Content aware cropping for Ruby and Carrierwave
Crops images based on entropy: leaving the most interesting part intact.
Best results achieved in combination with scaling: the cropping is then only used to square the image, cutting off the least interesting part. The trimming simply chops off te edge that is least interesting, and continues doing so, untill it reached the requested size.
gem install smartcropper
Or add to you bundle file.
With carrierwave, you use it in a custom manipulate! block. For example, carrierwave in a Rails project:
File uploaders/attachement_uploader.rb:
def smart_crop_and_scale(width, height)
manipulate! do |img|
img = CropToelie.new(img)
img = img.smart_crop_and_scale(width, height)
img = yield(img) if block_given?
img
end
end
# Create different versions of your uploaded files:
# A square and tiny thumbnail
version :thumb do
process :smart_crop_and_scale => [80, 80]
end
# A large version, only cropped
version :preview do
processs :crop => [200,400]
end
# A square version
version :cover do
process :smart_square
end
With custom code, you simply create an instance of SmartCropper
image = Magick::ImageList("carice.jpg")
SmartCropper.new(image).smart_square.write("carice_square.jpg")
# Or, simpler
SmartCropper.from_file("carice.jpg").smart_square.write("carice_square.jpg")
Smartcropper grabs a slice from both outer sides of the image. It compares the entropy of the slices and then removes the slice with the lowest entropy. More differentiating pixels (colors, shadows, depth) indicates a more interesting part of the image; a higher entropy.
It then repeats that for the top-and bottom
As you can see, entropy of a slice is not a perfect measurement of the "interestingness". Some slices have a high entropy, not because they contain the focus of the image, but some other artifact, like a tree, a logo or a lot of reflecting water.
Attempts to scan the image, rather then shaving it, have been made.

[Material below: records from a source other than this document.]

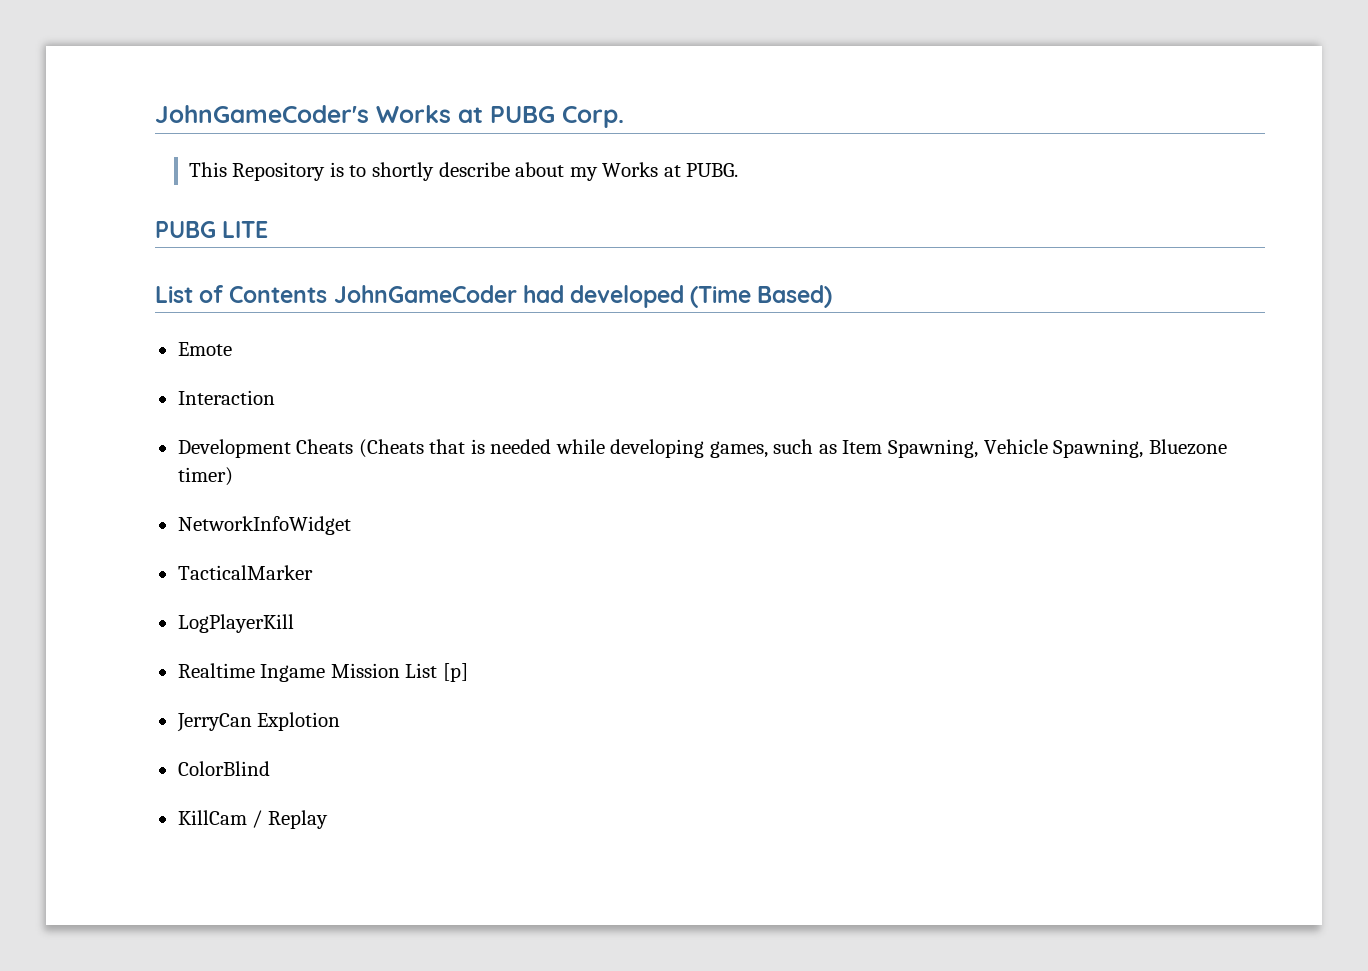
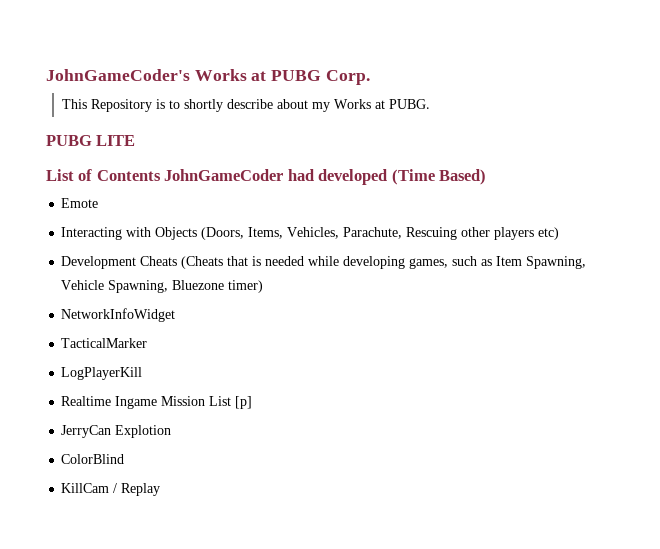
[177,390,275,405] Interaction -> [61,227,560,240] Interacting with Objects (Doors, Items, Vehicles, Parachute, Rescuing other players etc)

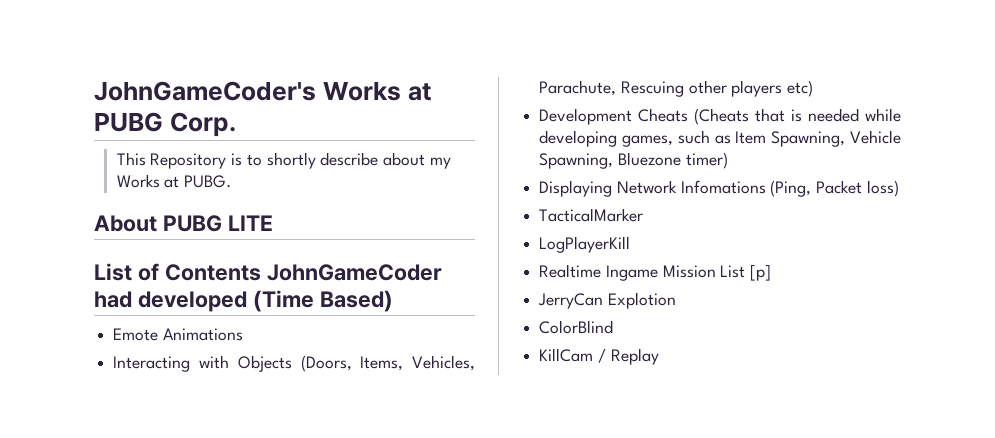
(430, 104) none -> [94,215,157,232] About
(99, 203) none -> [162,328,243,341] Animations
[61,308,176,322] NetworkInfoWidget -> [539,180,899,197] Displaying Network Infomations (Ping, Packet loss)

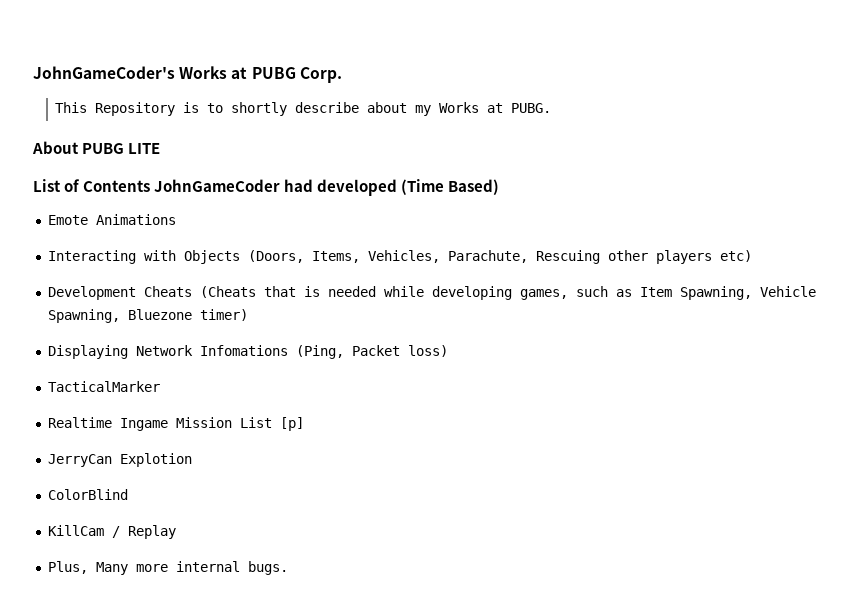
[539,236,631,253] // LogPlayerKill -> (160, 386) none
(659, 356) none -> [47,561,288,575] // Plus, Many more internal bugs.

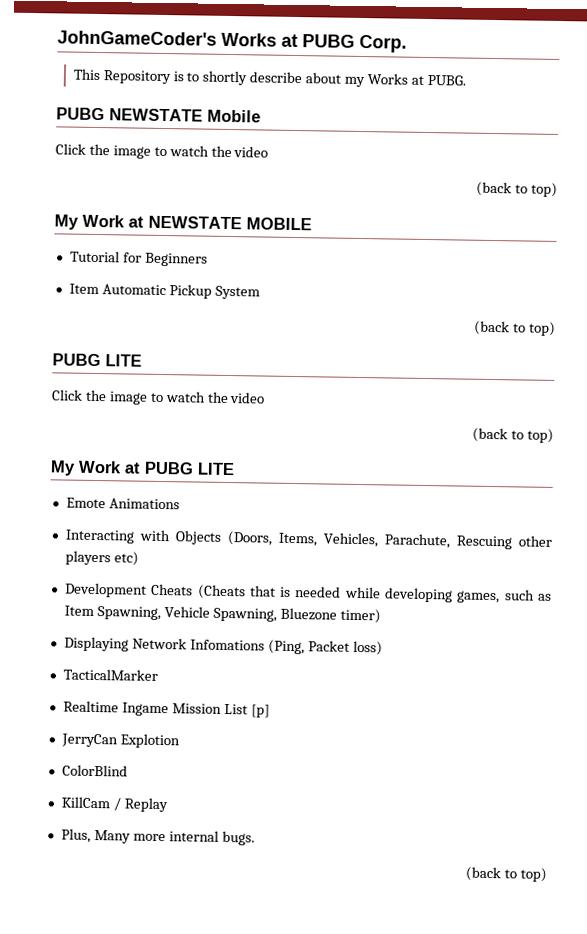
[32,141,161,154] [33,179,500,196] About PUBG LITE // List of Contents JohnGameCoder had developed (Time Based) -> [56,107,261,123] [55,143,269,159] [476,181,558,197] [54,214,312,231] [69,250,208,267] [68,283,260,300] [474,320,556,336] [52,353,142,367] [51,389,266,405] [472,427,554,443] [50,460,235,476] PUBG NEWSTATE Mobile // Click the image to watch the video // (back to top) // My Work at NEWSTATE MOBILE // Tutorial for Beginners // Item Automatic Pickup System // (back to top) // PUBG LITE // Click the image to watch the video // (back to top) // My Work at PUBG LITE
(288, 568) none -> [465,866,547,882] // (back to top)

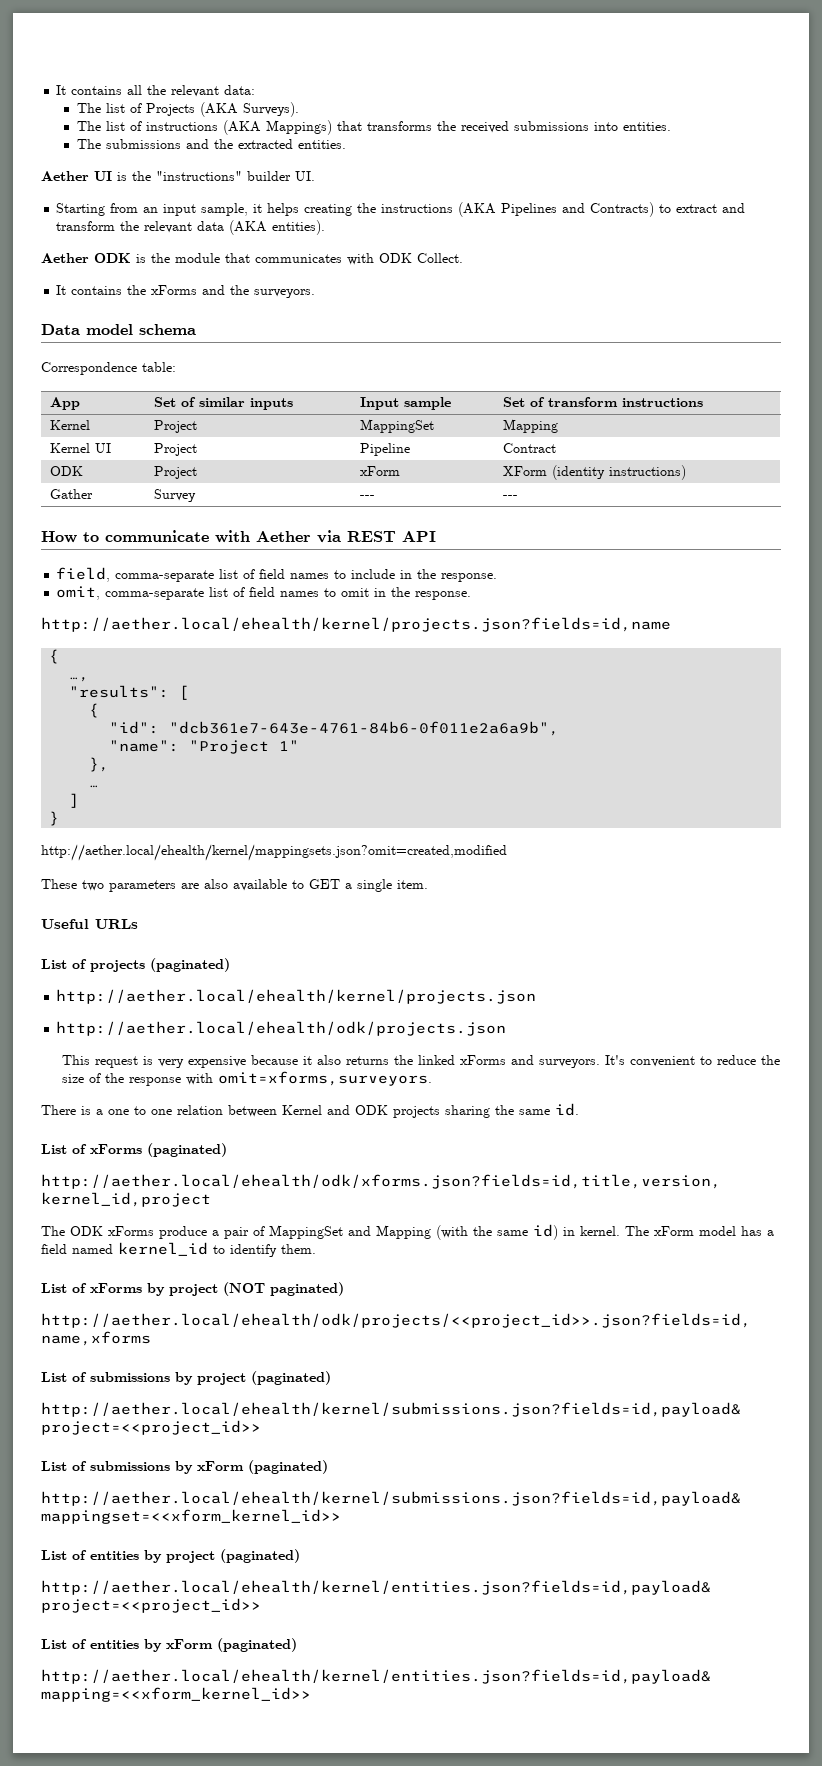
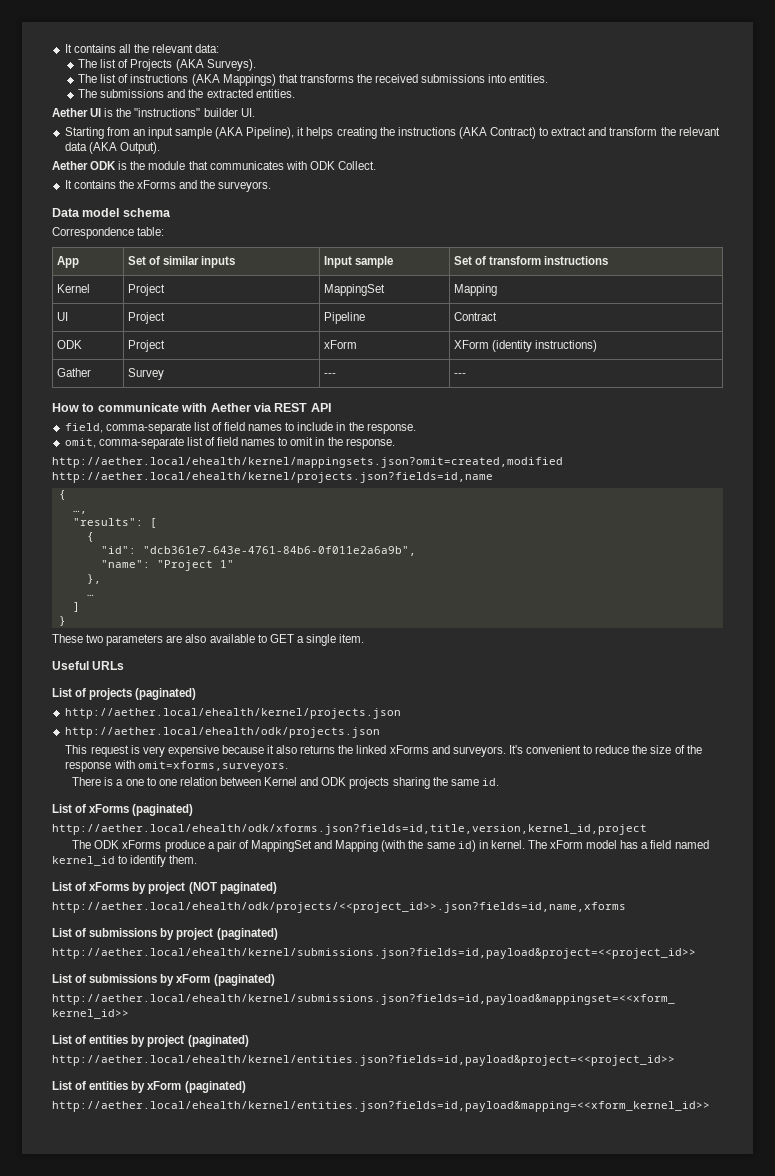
[201,203,249,216] sample, -> [175,127,295,139] sample (AKA Pipeline),
[501,202,655,217] Pipelines and Contracts) -> [490,127,537,139] Contract)
[272,220,326,235] entities). -> [119,142,160,154] Output).
[50,443,91,453] Kernel -> (497, 290) none
(472, 595) none -> [52,457,563,468] http://aether.local/ehealth/kernel/mappingsets.json?omit=created,modified
[41,844,507,861] // http://aether.local/ehealth/kernel/mappingsets.json?omit=created,modified -> (66, 621) none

But the result is not much better, yet the performance is hundreds times worse.
For now, shaving suffices. But I want to re-investigate the scanning-method, combined with some simple statistics to determine hotspots in the image. Then the "hotness" and size of these hotspots can be used to determine the boundries of the "interesting part".
The biggest hurdle, then, is to reduce memory-usage and amount of iterations; since the value of each pixel in an image must be loaded into memory and looped over, multiple times, you can image the performance for large-ish images.